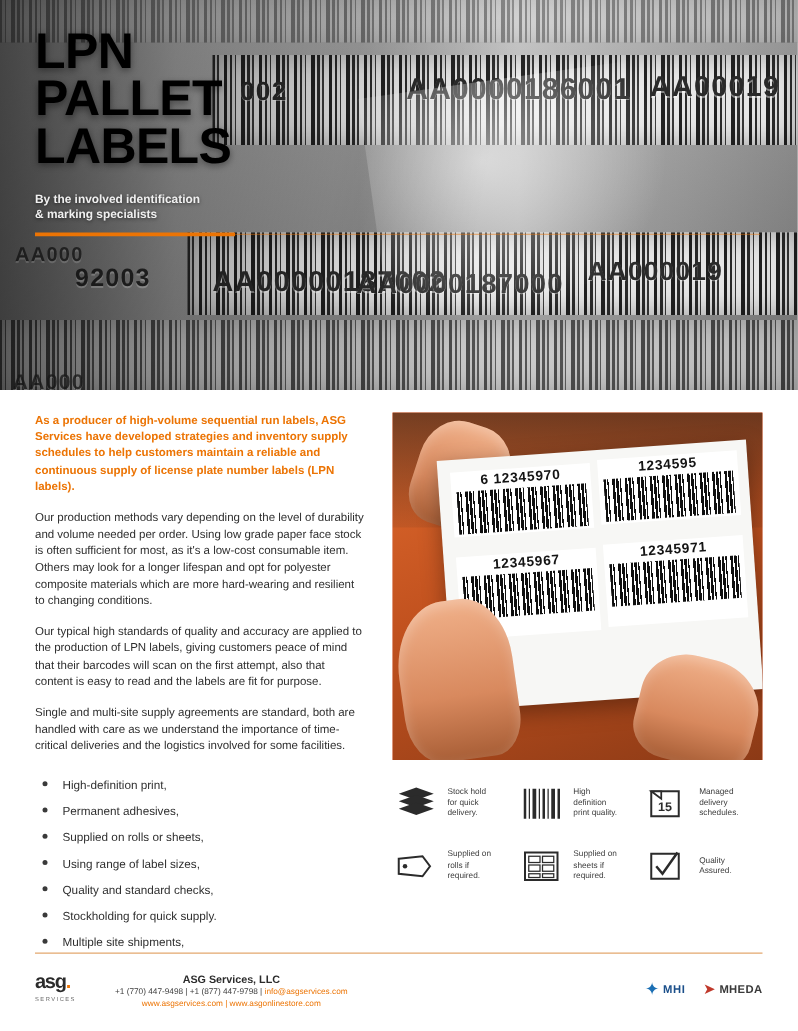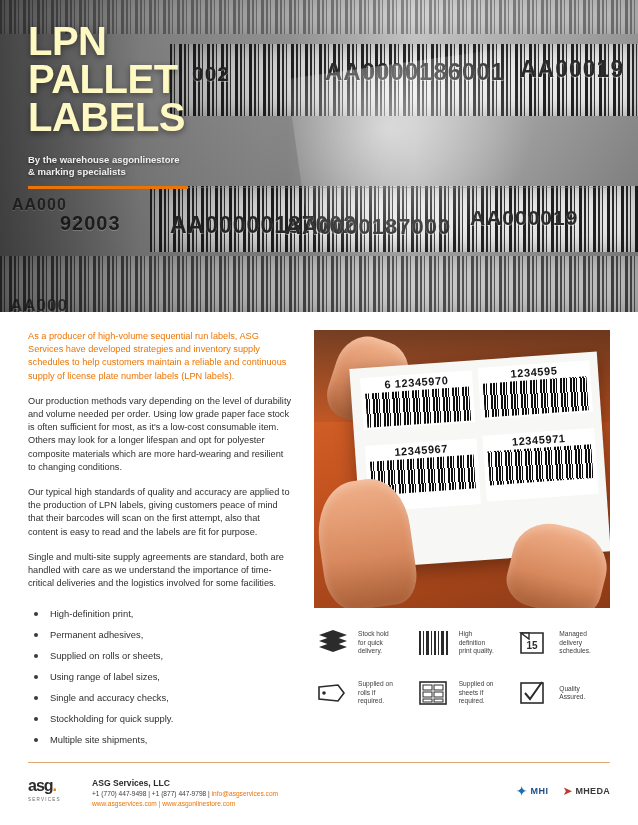"LPN" .hero-title { color: #fef9c3 -> #000000 }
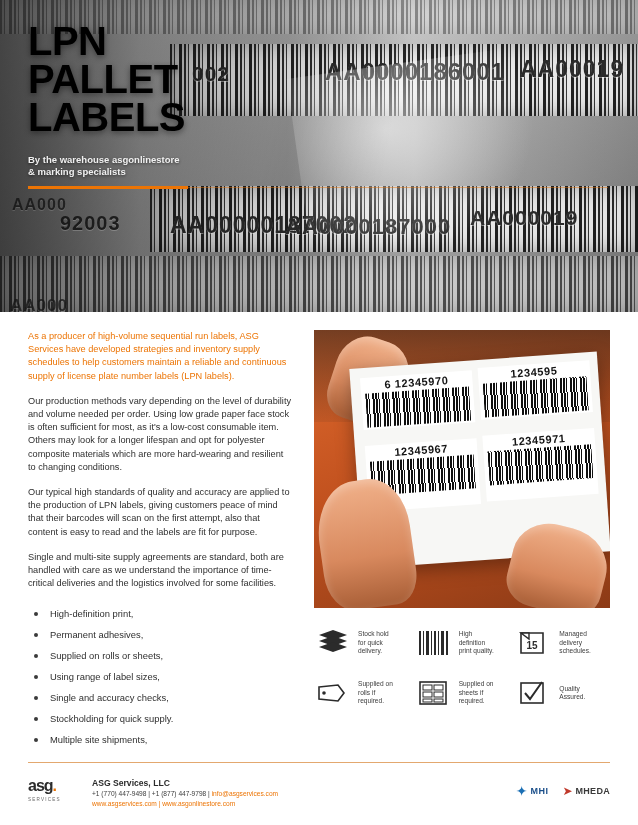"By the warehouse asgonlinestore" span { text: warehouse asgonlinestore -> involved identification }
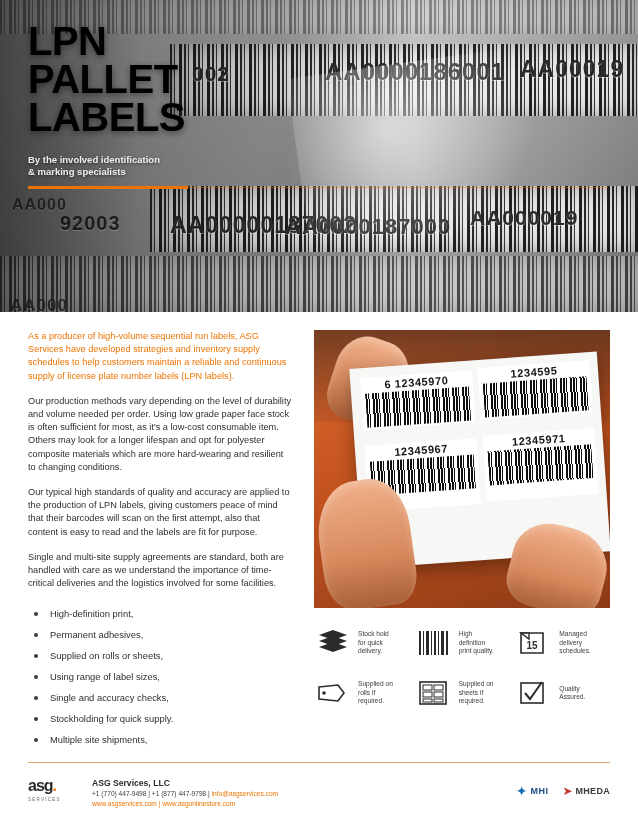"As a producer of high-volume" .para.first { font-weight: 400 -> 700 }
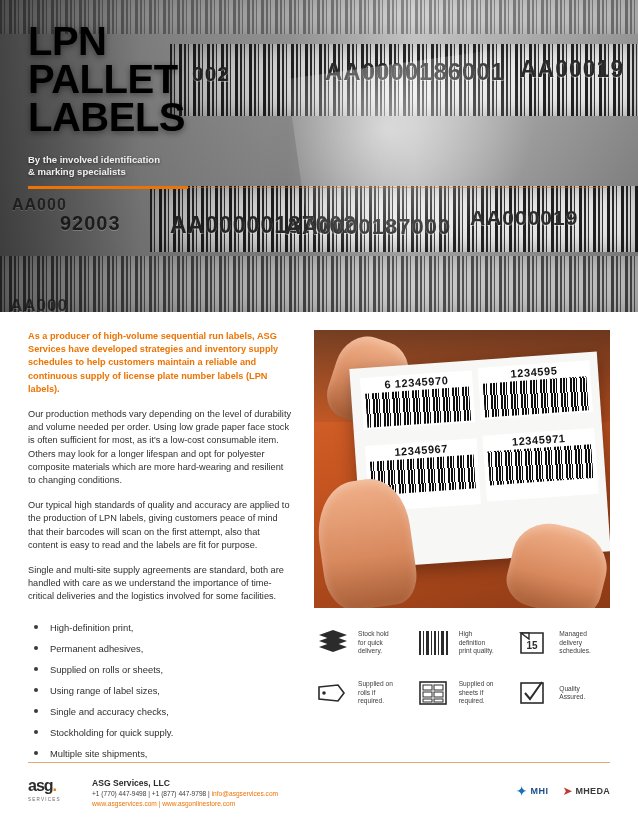"Single and accuracy checks," li { text: Single and accuracy -> Quality and standard }
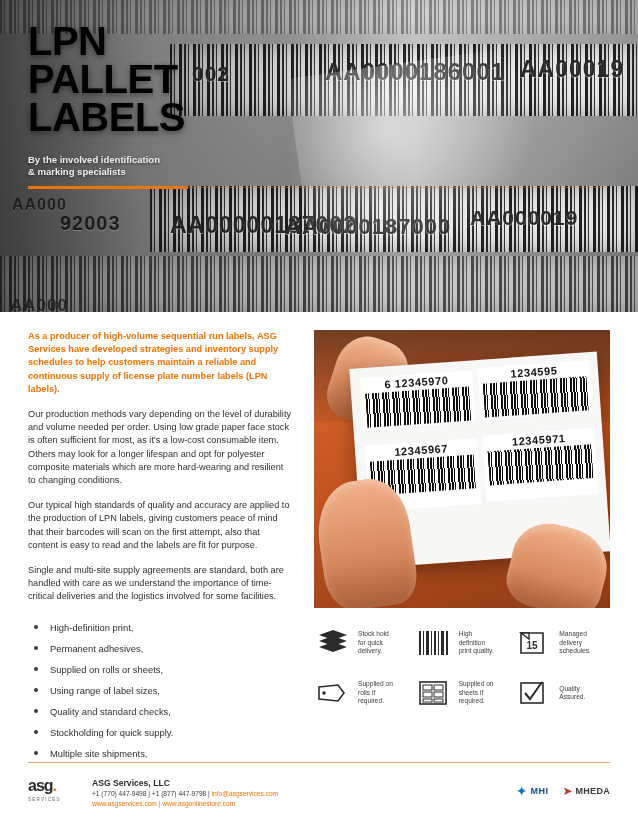"ASG Services, LLC" .footer-info { text-align: none -> center }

------------------------------------

● HOW TO COMPLETE THIS TASK
Give the data above again exactly. Leave the pictures out.

● EXPECTED ANSWER
"LPN" .hero-title { color: #fef9c3 -> #000000 }
"By the warehouse asgonlinestore" span { text: warehouse asgonlinestore -> involved identification }
"As a producer of high-volume" .para.first { font-weight: 400 -> 700 }
"Single and accuracy checks," li { text: Single and accuracy -> Quality and standard }
"ASG Services, LLC" .footer-info { text-align: none -> center }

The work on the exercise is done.